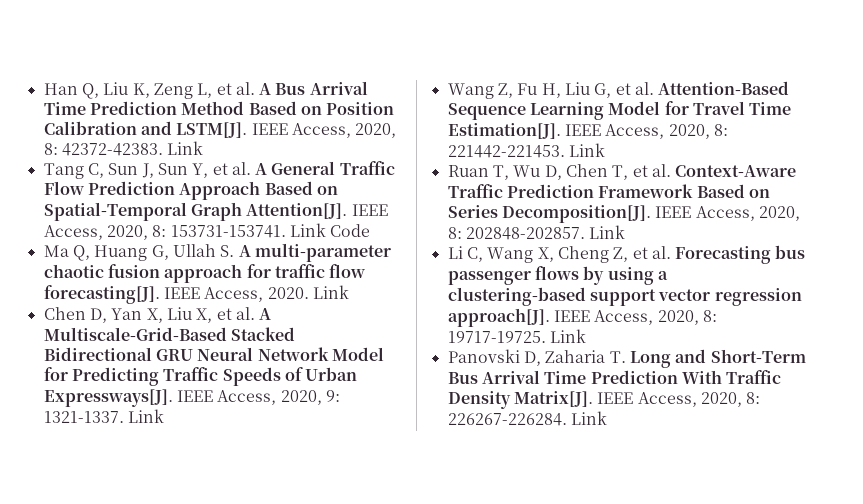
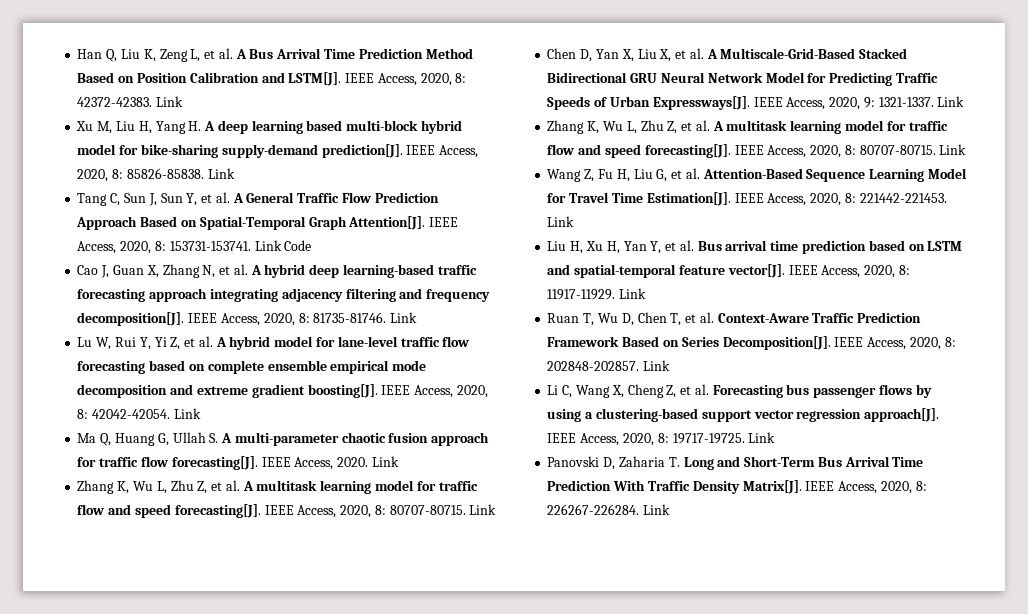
(204, 148) none -> [76,120,462,134] [77,144,479,158] [77,168,235,182] // Xu M, Liu H, Yang H. A deep learning based multi-block hybrid model for bike-sharing supply-demand prediction[J]. IEEE Access, 2020, 8: 85826-85838. Link
(371, 230) none -> [77,264,477,278] [77,288,491,302] [77,312,418,326] [77,336,470,350] [77,360,427,374] [77,384,488,398] [77,408,201,419] // Cao J, Guan X, Zhang N, et al. A hybrid deep learning-based traffic forecasting approach integrating adjacency filtering and frequency decomposition[J]. IEEE Access, 2020, 8: 81735-81746. Link // Lu W, Rui Y, Yi Z, et al. A hybrid model for lane-level traffic flow forecasting based on complete ensemble empirical mode decomposition and extreme gradient boosting[J]. IEEE Access, 2020, 8: 42042-42054. Link
(349, 292) none -> [77,480,478,494] [77,504,497,518] // Zhang K, Wu L, Zhu Z, et al. A multitask learning model for traffic flow and speed forecasting[J]. IEEE Access, 2020, 8: 80707-80715. Link
(164, 416) none -> [547,120,948,134] [547,144,967,158] // Zhang K, Wu L, Zhu Z, et al. A multitask learning model for traffic flow and speed forecasting[J]. IEEE Access, 2020, 8: 80707-80715. Link
(605, 150) none -> [547,240,963,254] [547,264,910,278] [547,288,647,300] // Liu H, Xu H, Yan Y, et al. Bus arrival time prediction based on LSTM and spatial-temporal feature vector[J]. IEEE Access, 2020, 8: 11917-11929. Link

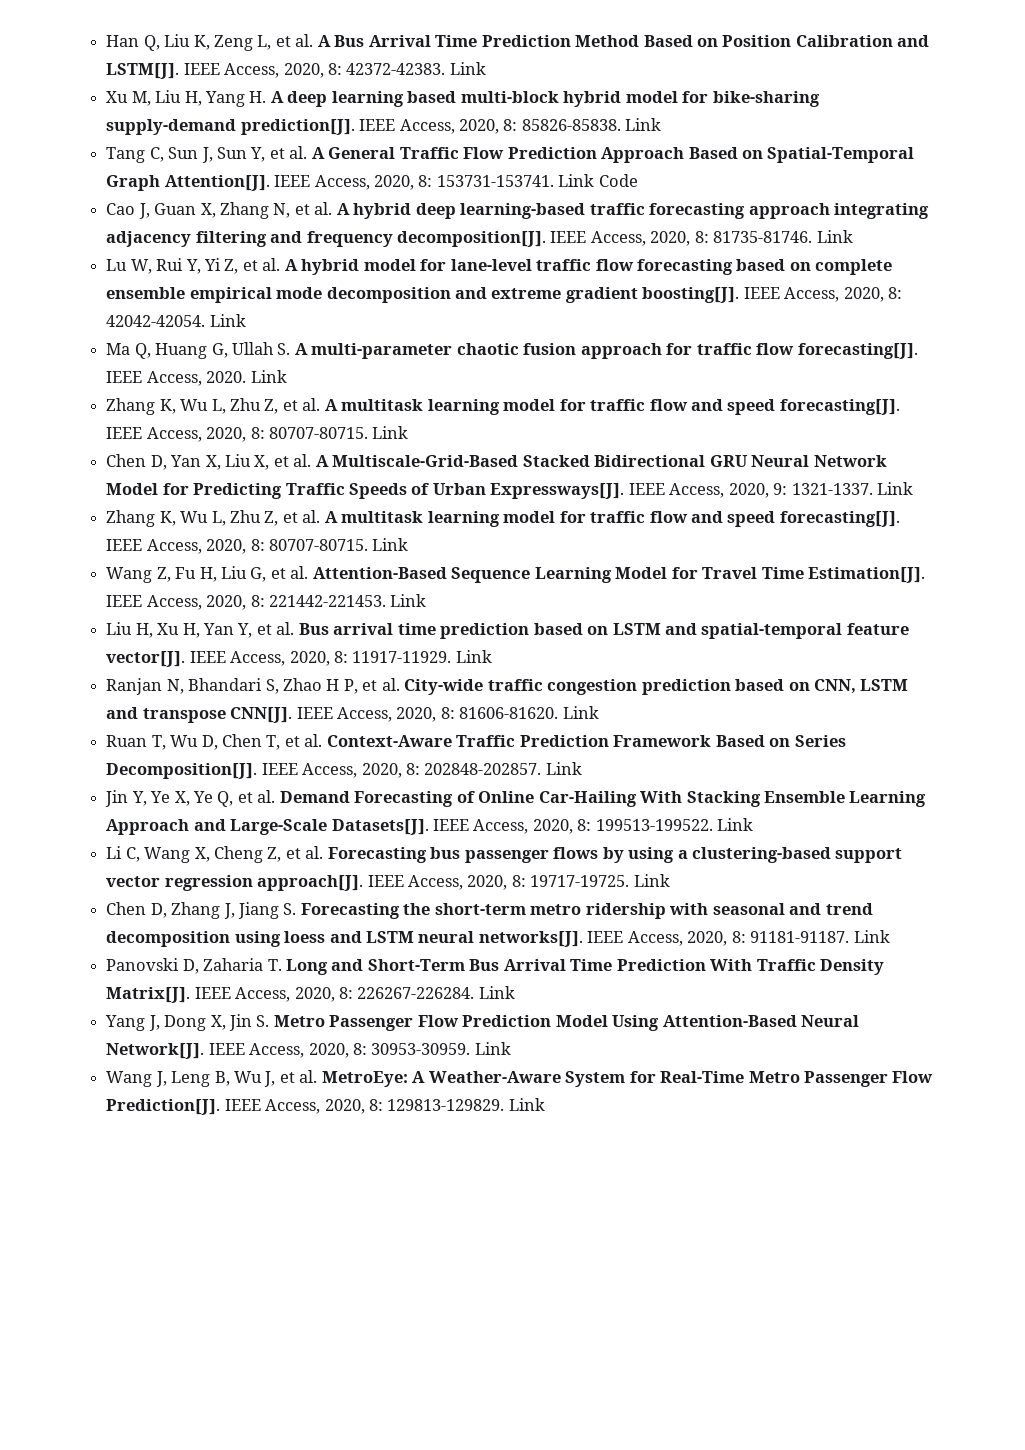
(647, 293) none -> [106,678,909,695] [106,706,599,723] // Ranjan N, Bhandari S, Zhao H P, et al. City-wide traffic congestion prediction based on CNN, LSTM and transpose CNN[J]. IEEE Access, 2020, 8: 81606-81620. Link
(671, 365) none -> [105,790,927,807] [106,818,754,835] // Jin Y, Ye X, Ye Q, et al. Demand Forecasting of Online Car-Hailing With Stacking Ensemble Learning Approach and Large-Scale Datasets[J]. IEEE Access, 2020, 8: 199513-199522. Link
(776, 437) none -> [106,902,873,919] [106,930,890,947] // Chen D, Zhang J, Jiang S. Forecasting the short-term metro ridership with seasonal and trend decomposition using loess and LSTM neural networks[J]. IEEE Access, 2020, 8: 91181-91187. Link
(671, 509) none -> [105,1014,860,1031] [106,1042,511,1059] [106,1070,934,1087] [106,1098,545,1115] // Yang J, Dong X, Jin S. Metro Passenger Flow Prediction Model Using Attention-Based Neural Network[J]. IEEE Access, 2020, 8: 30953-30959. Link // Wang J, Leng B, Wu J, et al. MetroEye: A Weather-Aware System for Real-Time Metro Passenger Flow Prediction[J]. IEEE Access, 2020, 8: 129813-129829. Link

◇ ◇ ◇

From the data above, copy every line where "Yang" appears.

(204, 148) none -> [76,120,462,134] [77,144,479,158] [77,168,235,182] // Xu M, Liu H, Yang H. A deep learning based multi-block hybrid model for bike-sharing supply-demand prediction[J]. IEEE Access, 2020, 8: 85826-85838. Link
(671, 509) none -> [105,1014,860,1031] [106,1042,511,1059] [106,1070,934,1087] [106,1098,545,1115] // Yang J, Dong X, Jin S. Metro Passenger Flow Prediction Model Using Attention-Based Neural Network[J]. IEEE Access, 2020, 8: 30953-30959. Link // Wang J, Leng B, Wu J, et al. MetroEye: A Weather-Aware System for Real-Time Metro Passenger Flow Prediction[J]. IEEE Access, 2020, 8: 129813-129829. Link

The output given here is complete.